Planlamaların son aşamasında olduklarını, askıdan inmesinin ardından uygulama projesi haline getirileceğini kaydeden Bakan Özhaseki, sözlerini şöyle sürdürdü:
"İller Bankası vasıtasıyla projeleri takip edeceğiz. Yılbaşı olarak hedefliyoruz başlamak için. Ummadığımız engeller çıkarsa bir şey diyemiyoruz. Şundan çok muzdaripiz, her iş rast giderken bazı gruplar birtakım örgütlenmelerle, İstanbul'da daha çok yaşanıyor bu, davalar açıyorlar. Buna 'hukuki değil' diyemezsiniz. O kadar art niyetli ki binlerce insan mağdur oluyor. O hukuki sorunu çözüp işe başlayana kadar aradan seneler geçiyor. Mesela Fikirtepe'de dün bir grup geldi bana, 'babamız rahmetlik gözleri açık gitti' dediler. Niye, 3 avukatın ismini veriyorlar, o avukatlar hakkını alıyorlar aslında, daha fazlasını istiyorlar. Başka hesapları var. O zaman da günahtır. Bunlara engel olunması lazım. İnşallah burada öyle bir şey yaşamayız."

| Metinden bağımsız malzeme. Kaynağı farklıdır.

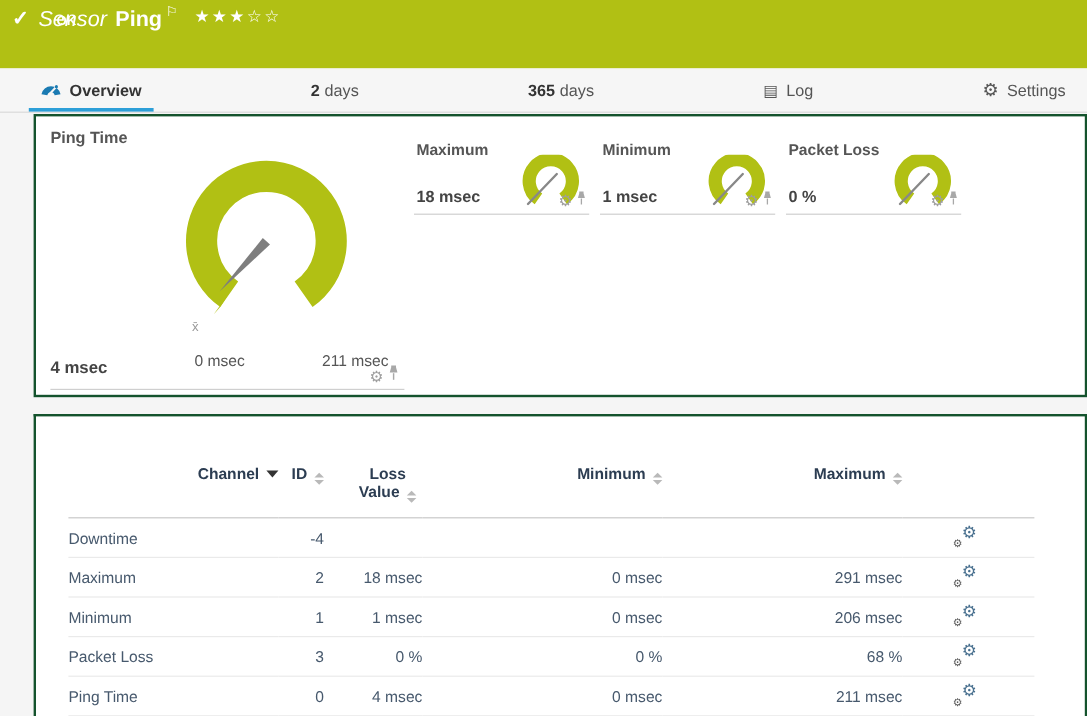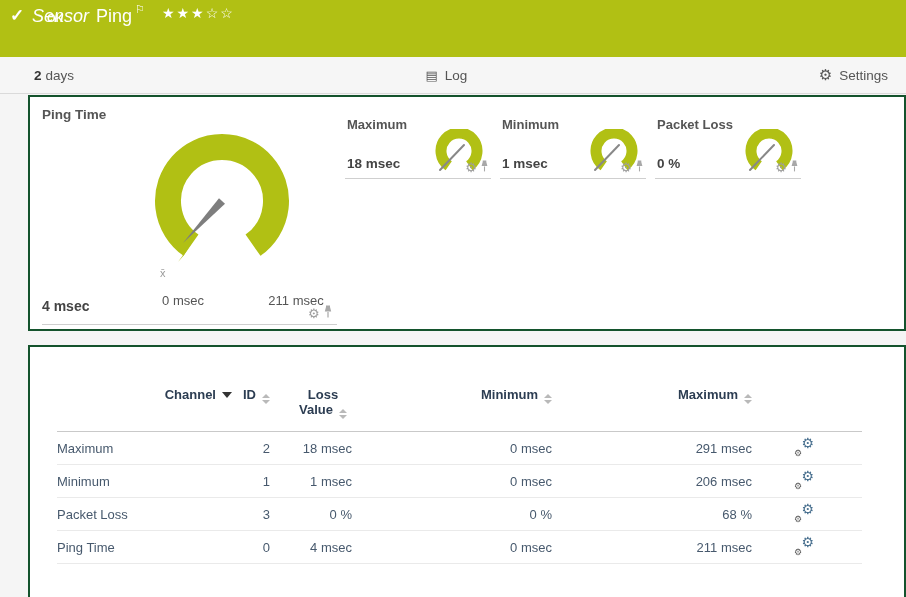--- a/index.html
+++ b/index.html
@@ -11,7 +11,7 @@
   .topbar .check { position:absolute; left:10px; top:5px; font-size:17px; font-weight:bold; }
   .topbar .title { position:absolute; left:32px; top:3px; font-size:18px; white-space:nowrap; }
   .topbar .title .sensor { font-style:italic; }
-  .topbar .title .ping { font-weight:normal; margin-left:7px; }
+  .topbar .title .ping { font-weight:bold; margin-left:7px; }
   .topbar .flag { font-size:11px; vertical-align:9px; margin-left:3px; font-weight:normal; }
   .topbar .stars { position:absolute; left:162px; top:5px; font-size:14px; letter-spacing:2px; }
   .topbar .ok { position:absolute; left:47px; top:12px; font-size:11px; font-weight:bold; }

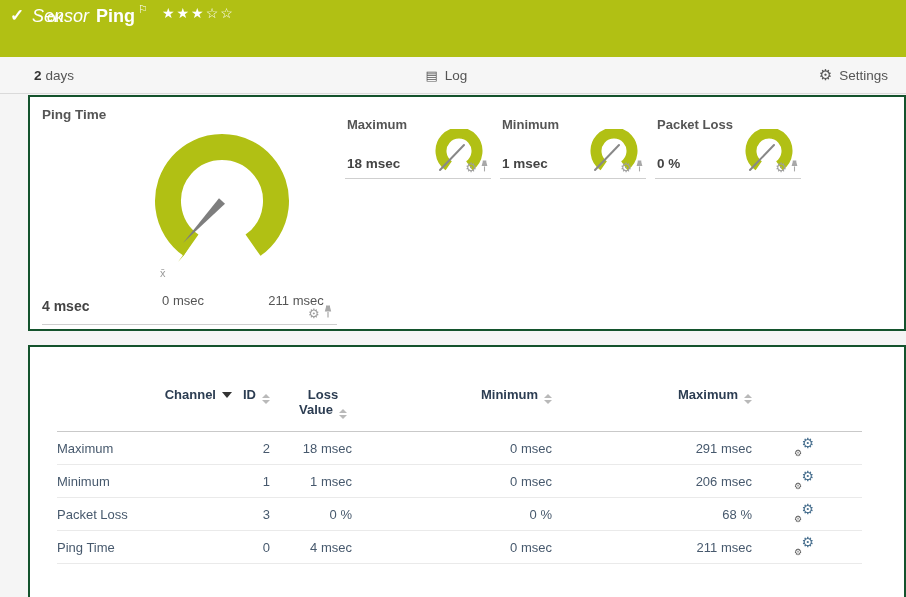--- a/index.html
+++ b/index.html
@@ -85,6 +85,16 @@
 </div>
 
 <div class="tabbar">
+  <div class="tab active">
+    <span class="ticon">
+      <svg width="17" height="14" viewBox="0 0 17 14">
+        <path d="M3 11 A5.6 5.6 0 0 1 14 11" fill="none" stroke="#1a7ab2" stroke-width="5"></path>
+        <line x1="7.2" y1="10.5" x2="12.6" y2="4.6" stroke="#f6f6f6" stroke-width="1.8"></line>
+        <circle cx="13" cy="4.2" r="1.3" fill="#1a7ab2"></circle>
+      </svg>
+    </span>
+    <span>Overview</span>
+  </div>
   <div class="tab">
     <span><span class="num">2</span><span>days</span></span>
   </div>

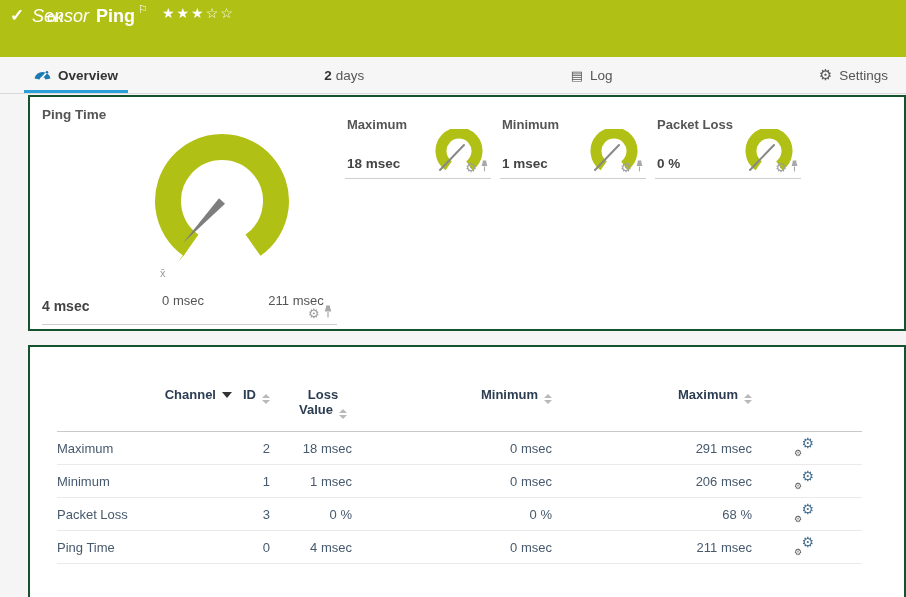--- a/index.html
+++ b/index.html
@@ -97,6 +97,9 @@
   </div>
   <div class="tab">
     <span><span class="num">2</span><span>days</span></span>
+  </div>
+  <div class="tab">
+    <span><span class="num">365</span><span>days</span></span>
   </div>
   <div class="tab">
     <span class="ticon glyph">▤</span>

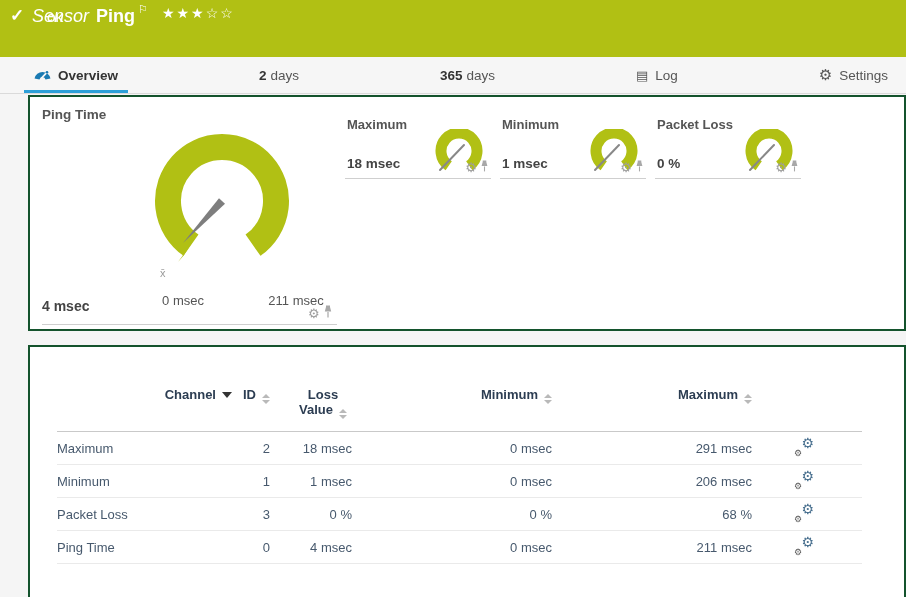--- a/index.html
+++ b/index.html
@@ -225,6 +225,14 @@
     </thead>
     <tbody>
       <tr>
+        <td class="cell-channel">Downtime</td>
+        <td>-4</td>
+        <td></td>
+        <td></td>
+        <td></td>
+        <td class="cell-action"><span class="gears"><span class="gear-big-g">⚙</span><span class="gear-small-g">⚙</span></span></td>
+      </tr>
+      <tr>
         <td class="cell-channel">Maximum</td>
         <td>2</td>
         <td>18 msec</td>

- "Hem sağlıklı hem kimlikli binalar"
Bakan Özhaseki, TOKİ'nin ev yapma sistemine ilişkin yöneltilen bir soru üzerine şunları söyledi:
"Bundan sonra yapılacak tüm konutlarda iki şeyin ön planda olması lazım. Birincisi bu işin sağlamlığı, sağlıklı olması, ikincisi kimlikli olması. Zamanında yapılmış bazı hatalar var ki onları temizleyemiyorsunuz, kama gibi saplanmış olarak duruyor ve içinizi acıtıyor. Bursa'da mesela Ulu Cami çevresinde gökdelen gibi dikilmiş bir sürü bina var, içiniz acıyor. Bu hataları yapmamak lazım. 'Kim hata yaptı' diye sorgulamıyorum. Ama bundan sonra bu tecrübeyle bir taraftan sağlıklı binalar yapmamız lazım. Zeminin çürüklüğünü bilerek, depremselliğini bilerek, statiğini bilerek, ona göre hesaplamamız lazım. Üzerinde yapacağımız bina da insanların konforuna uygun olmalı."
"Artık kimlikli binalar yapmamız lazım." diyen Özhaseki, "Burada yaşayan insanların bir kimliği, değeri var. Her beldede o insanların inanışlarını, yaşantılarını çok rahat söyleyebilirsiniz. Bizim şehirlere bakın, ne söyleyeceksiniz. Bu konuda çalışma yapıyoruz. Bizim yaptığımız her bir işte inşallah hem sağlıklı hem kimlikli binalar ortaya çıkacak. Burada bunun örneklerinden birini vereceğiz." ifadelerini kullandı.